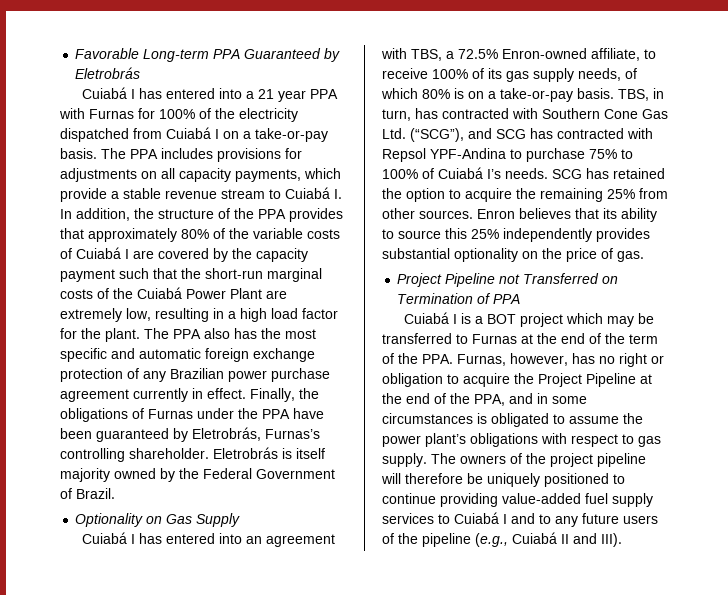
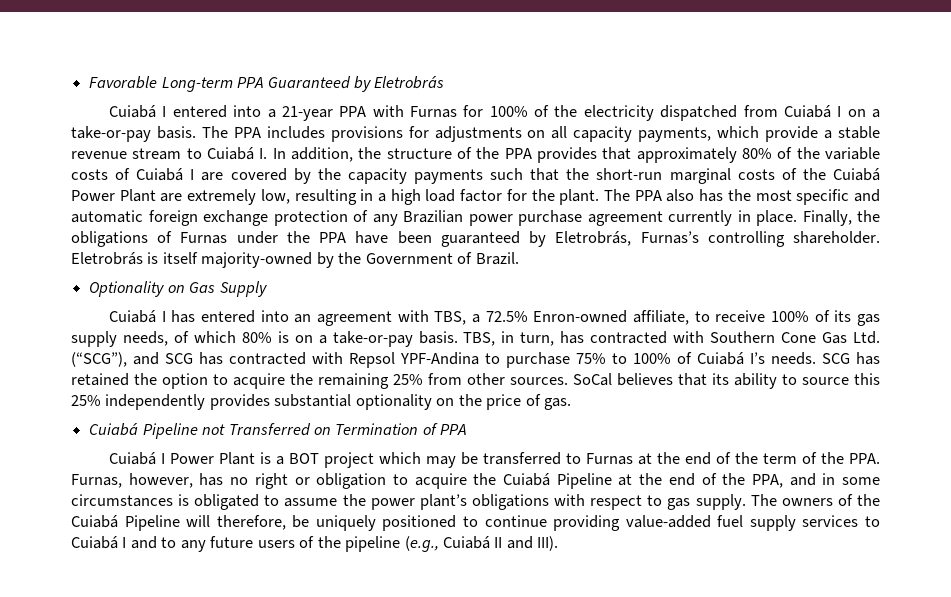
- Cuiabá I has entered into a 21 year PPA with Furnas for 100% of the electricity dispatched from Cuiabá I on a take-or-pay basis.
+ Cuiabá I entered into a 21-year PPA with Furnas for 100% of the electricity dispatched from Cuiabá I on a take-or-pay basis.
- The PPA includes provisions for adjustments on all capacity payments, which provide a stable revenue stream to Cuiabá I. In addition, the structure of the PPA provides that approximately 80% of the variable costs of Cuiabá I are covered by the capacity payment such that the short-run marginal costs of the Cuiabá Power Plant are extremely low, resulting in a high load factor for the plant.
+ The PPA includes provisions for adjustments on all capacity payments, which provide a stable revenue stream to Cuiabá I. In addition, the structure of the PPA provides that approximately 80% of the variable costs of Cuiabá I are covered by the capacity payments such that the short-run marginal costs of the Cuiabá Power Plant are extremely low, resulting in a high load factor for the plant.
- The PPA also has the most specific and automatic foreign exchange protection of any Brazilian power purchase agreement currently in effect.
+ The PPA also has the most specific and automatic foreign exchange protection of any Brazilian power purchase agreement currently in place.
- Eletrobrás is itself majority owned by the Federal Government of Brazil.
+ Eletrobrás is itself majority-owned by the Government of Brazil.
- Enron believes that its ability to source this 25% independently provides substantial optionality on the price of gas.
+ SoCal believes that its ability to source this 25% independently provides substantial optionality on the price of gas.
- Project Pipeline not Transferred on Termination of PPA
+ Cuiabá Pipeline not Transferred on Termination of PPA
- Cuiabá I is a BOT project which may be transferred to Furnas at the end of the term of the PPA. Furnas, however, has no right or obligation to acquire the Project Pipeline at the end of the PPA, and in some circumstances is obligated to assume the power plant’s obligations with respect to gas supply.
+ Cuiabá I Power Plant is a BOT project which may be transferred to Furnas at the end of the term of the PPA. Furnas, however, has no right or obligation to acquire the Cuiabá Pipeline at the end of the PPA, and in some circumstances is obligated to assume the power plant’s obligations with respect to gas supply.
- The owners of the project pipeline will therefore be uniquely positioned to continue providing value-added fuel supply services to Cuiabá I and to any future users of the pipeline (e.g., Cuiabá II and III).
+ The owners of the Cuiabá Pipeline will therefore, be uniquely positioned to continue providing value-added fuel supply services to Cuiabá I and to any future users of the pipeline (e.g., Cuiabá II and III).

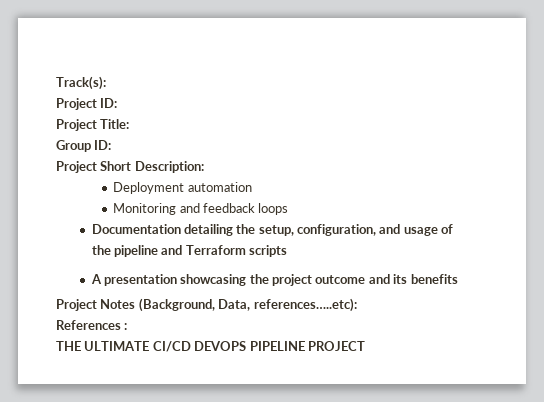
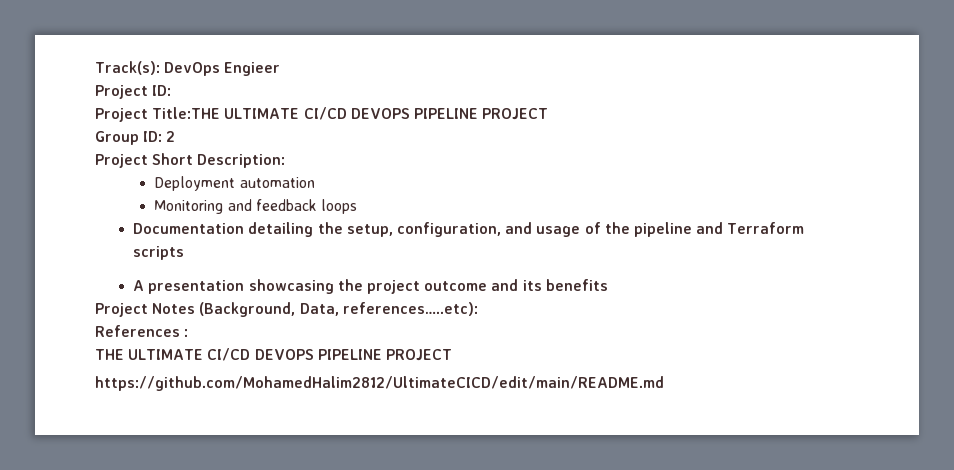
- Track(s):
+ Track(s): DevOps Engieer
- Project Title:
+ Project Title:THE ULTIMATE CI/CD DEVOPS PIPELINE PROJECT
- Group ID:
+ Group ID: 2
+ https://github.com/MohamedHalim2812/UltimateCICD/edit/main/README.md

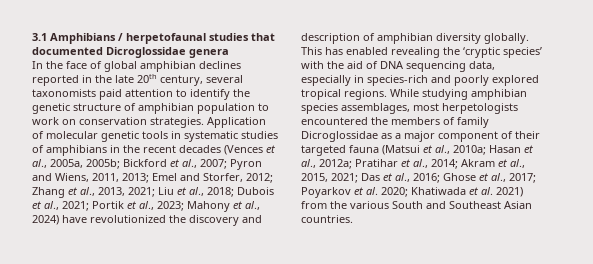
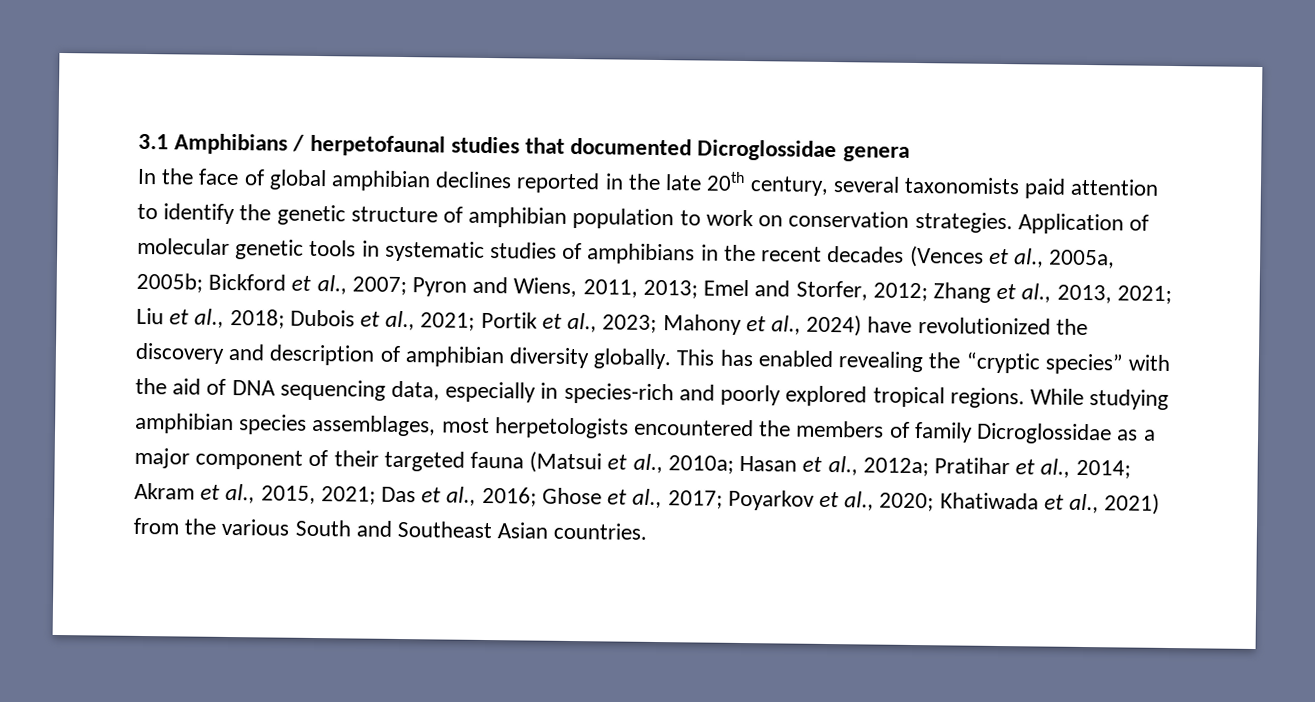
- This has enabled revealing the ‘cryptic species’ with the aid of DNA sequencing data, especially in species-rich and poorly explored tropical regions.
+ This has enabled revealing the “cryptic species” with the aid of DNA sequencing data, especially in species-rich and poorly explored tropical regions.
- While studying amphibian species assemblages, most herpetologists encountered the members of family Dicroglossidae as a major component of their targeted fauna (Matsui et al., 2010a; Hasan et al., 2012a; Pratihar et al., 2014; Akram et al., 2015, 2021; Das et al., 2016; Ghose et al., 2017; Poyarkov et al. 2020; Khatiwada et al. 2021) from the various South and Southeast Asian countries.
+ While studying amphibian species assemblages, most herpetologists encountered the members of family Dicroglossidae as a major component of their targeted fauna (Matsui et al., 2010a; Hasan et al., 2012a; Pratihar et al., 2014; Akram et al., 2015, 2021; Das et al., 2016; Ghose et al., 2017; Poyarkov et al., 2020; Khatiwada et al., 2021) from the various South and Southeast Asian countries.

-------

Copy nothing but the lines above from the one with "DEVOPS PIPELINE PROJECT" to the one with "- While studying", inclusive, word for word. Leave every picture out.

+ Project Title:THE ULTIMATE CI/CD DEVOPS PIPELINE PROJECT
- Group ID:
+ Group ID: 2
+ https://github.com/MohamedHalim2812/UltimateCICD/edit/main/README.md

- This has enabled revealing the ‘cryptic species’ with the aid of DNA sequencing data, especially in species-rich and poorly explored tropical regions.
+ This has enabled revealing the “cryptic species” with the aid of DNA sequencing data, especially in species-rich and poorly explored tropical regions.
- While studying amphibian species assemblages, most herpetologists encountered the members of family Dicroglossidae as a major component of their targeted fauna (Matsui et al., 2010a; Hasan et al., 2012a; Pratihar et al., 2014; Akram et al., 2015, 2021; Das et al., 2016; Ghose et al., 2017; Poyarkov et al. 2020; Khatiwada et al. 2021) from the various South and Southeast Asian countries.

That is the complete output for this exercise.